--- Data shown ---
___

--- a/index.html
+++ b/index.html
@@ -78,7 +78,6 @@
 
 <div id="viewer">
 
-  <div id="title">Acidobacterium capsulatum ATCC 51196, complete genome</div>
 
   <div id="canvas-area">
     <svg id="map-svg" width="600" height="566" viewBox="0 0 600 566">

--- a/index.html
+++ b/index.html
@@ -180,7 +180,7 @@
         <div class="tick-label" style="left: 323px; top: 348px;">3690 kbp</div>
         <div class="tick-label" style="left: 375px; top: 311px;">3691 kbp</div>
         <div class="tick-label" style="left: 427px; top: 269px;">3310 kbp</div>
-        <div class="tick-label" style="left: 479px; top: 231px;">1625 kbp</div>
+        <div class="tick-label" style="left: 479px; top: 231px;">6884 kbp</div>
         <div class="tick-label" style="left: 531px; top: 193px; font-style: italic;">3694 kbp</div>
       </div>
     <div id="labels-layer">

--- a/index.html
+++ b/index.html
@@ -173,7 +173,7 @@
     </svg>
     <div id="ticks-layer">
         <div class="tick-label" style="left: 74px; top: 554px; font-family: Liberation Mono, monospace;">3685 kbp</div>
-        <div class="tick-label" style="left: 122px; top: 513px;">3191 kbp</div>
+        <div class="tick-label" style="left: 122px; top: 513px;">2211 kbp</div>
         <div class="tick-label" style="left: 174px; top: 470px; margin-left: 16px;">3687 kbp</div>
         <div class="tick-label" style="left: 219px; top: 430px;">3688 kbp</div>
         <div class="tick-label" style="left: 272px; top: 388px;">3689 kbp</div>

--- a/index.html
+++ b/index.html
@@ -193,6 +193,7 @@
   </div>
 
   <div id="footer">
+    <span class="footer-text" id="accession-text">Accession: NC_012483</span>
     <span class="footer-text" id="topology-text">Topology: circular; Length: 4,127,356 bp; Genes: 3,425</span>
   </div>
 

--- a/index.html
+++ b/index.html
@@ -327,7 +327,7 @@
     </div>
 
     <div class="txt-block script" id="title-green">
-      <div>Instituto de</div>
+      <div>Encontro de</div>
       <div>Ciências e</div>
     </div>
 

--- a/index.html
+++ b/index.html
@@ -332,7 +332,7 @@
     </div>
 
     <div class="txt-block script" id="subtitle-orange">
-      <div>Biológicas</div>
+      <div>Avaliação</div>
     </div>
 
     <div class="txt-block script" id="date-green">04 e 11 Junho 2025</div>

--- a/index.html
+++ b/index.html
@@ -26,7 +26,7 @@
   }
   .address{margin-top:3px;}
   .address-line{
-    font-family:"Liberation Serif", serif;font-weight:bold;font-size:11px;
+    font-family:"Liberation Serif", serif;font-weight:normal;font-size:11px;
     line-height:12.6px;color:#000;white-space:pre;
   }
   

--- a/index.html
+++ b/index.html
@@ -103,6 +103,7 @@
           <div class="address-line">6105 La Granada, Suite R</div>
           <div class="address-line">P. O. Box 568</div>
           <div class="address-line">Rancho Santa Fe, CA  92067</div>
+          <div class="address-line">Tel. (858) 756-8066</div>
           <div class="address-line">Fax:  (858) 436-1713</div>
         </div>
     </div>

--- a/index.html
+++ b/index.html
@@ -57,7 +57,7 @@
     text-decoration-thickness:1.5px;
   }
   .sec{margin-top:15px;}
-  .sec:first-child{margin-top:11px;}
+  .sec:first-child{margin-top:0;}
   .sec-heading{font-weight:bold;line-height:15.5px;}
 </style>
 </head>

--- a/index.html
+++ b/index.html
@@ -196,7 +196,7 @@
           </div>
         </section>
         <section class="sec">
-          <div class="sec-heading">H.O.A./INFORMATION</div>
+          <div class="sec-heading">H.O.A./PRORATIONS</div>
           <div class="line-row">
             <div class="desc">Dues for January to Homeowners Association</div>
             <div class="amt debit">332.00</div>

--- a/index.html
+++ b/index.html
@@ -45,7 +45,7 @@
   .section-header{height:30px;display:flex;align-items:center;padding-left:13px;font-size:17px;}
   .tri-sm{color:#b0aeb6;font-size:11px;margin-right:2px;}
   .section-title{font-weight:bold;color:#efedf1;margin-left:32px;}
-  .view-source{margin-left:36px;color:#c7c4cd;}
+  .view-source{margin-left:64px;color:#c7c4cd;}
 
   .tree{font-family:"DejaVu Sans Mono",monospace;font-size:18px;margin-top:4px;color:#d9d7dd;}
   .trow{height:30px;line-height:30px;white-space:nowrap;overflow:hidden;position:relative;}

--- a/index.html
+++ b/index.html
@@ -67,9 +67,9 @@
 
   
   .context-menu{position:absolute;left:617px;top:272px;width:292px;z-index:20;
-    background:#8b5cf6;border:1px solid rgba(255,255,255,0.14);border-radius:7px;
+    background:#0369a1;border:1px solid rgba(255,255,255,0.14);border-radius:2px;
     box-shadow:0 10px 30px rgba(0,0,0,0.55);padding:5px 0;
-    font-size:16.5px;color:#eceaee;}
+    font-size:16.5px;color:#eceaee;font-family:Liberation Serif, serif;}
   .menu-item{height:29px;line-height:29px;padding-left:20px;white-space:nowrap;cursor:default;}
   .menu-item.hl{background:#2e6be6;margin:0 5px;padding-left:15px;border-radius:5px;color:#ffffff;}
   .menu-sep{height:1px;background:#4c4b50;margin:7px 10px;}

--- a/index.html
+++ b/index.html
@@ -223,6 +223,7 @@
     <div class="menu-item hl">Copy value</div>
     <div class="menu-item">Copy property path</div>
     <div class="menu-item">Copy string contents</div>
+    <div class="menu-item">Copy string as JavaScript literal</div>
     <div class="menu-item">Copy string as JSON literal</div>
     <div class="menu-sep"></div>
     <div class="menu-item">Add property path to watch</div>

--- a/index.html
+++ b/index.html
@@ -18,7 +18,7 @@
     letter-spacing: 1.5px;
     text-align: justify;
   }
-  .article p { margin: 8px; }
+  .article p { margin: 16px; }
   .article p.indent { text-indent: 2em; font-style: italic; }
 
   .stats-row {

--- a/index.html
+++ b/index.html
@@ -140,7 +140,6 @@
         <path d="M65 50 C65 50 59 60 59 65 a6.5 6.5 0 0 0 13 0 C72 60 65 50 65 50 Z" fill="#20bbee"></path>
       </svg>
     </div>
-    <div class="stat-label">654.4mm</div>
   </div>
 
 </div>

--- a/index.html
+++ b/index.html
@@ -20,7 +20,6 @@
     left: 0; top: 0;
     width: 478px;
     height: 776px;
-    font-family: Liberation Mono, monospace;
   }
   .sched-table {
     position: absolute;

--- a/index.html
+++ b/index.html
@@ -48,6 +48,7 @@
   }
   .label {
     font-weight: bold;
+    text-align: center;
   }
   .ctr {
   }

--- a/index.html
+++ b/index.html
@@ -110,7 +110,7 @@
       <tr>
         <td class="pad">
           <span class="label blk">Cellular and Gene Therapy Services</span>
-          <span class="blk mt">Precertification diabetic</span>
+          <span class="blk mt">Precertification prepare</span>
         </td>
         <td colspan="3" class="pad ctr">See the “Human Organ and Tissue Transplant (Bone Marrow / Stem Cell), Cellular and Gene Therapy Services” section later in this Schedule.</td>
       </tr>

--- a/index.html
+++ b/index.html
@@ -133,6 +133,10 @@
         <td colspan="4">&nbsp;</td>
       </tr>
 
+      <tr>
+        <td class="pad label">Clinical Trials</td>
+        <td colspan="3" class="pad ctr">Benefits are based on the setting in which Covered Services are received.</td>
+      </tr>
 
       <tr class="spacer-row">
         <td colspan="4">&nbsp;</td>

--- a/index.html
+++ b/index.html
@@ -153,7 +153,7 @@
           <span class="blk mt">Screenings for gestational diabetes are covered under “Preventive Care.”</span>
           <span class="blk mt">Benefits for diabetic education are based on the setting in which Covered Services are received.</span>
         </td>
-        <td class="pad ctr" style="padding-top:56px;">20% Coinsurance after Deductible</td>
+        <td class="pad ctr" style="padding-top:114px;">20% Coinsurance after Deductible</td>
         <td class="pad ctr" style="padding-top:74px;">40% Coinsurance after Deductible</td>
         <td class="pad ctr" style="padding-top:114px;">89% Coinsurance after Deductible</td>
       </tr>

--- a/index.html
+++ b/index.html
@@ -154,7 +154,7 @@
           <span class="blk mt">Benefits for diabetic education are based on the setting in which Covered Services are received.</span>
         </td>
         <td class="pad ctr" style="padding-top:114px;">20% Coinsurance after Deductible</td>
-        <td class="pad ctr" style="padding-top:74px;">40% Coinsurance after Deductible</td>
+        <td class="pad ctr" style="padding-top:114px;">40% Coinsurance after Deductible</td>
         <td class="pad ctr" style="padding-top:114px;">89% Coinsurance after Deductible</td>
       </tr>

___

--- Problem statement ---
Please go over the data above and copy each line with "border" in it.

--- Answer ---
-    background:#8b5cf6;border:1px solid rgba(255,255,255,0.14);border-radius:7px;
+    background:#0369a1;border:1px solid rgba(255,255,255,0.14);border-radius:2px;
   .menu-item.hl{background:#2e6be6;margin:0 5px;padding-left:15px;border-radius:5px;color:#ffffff;}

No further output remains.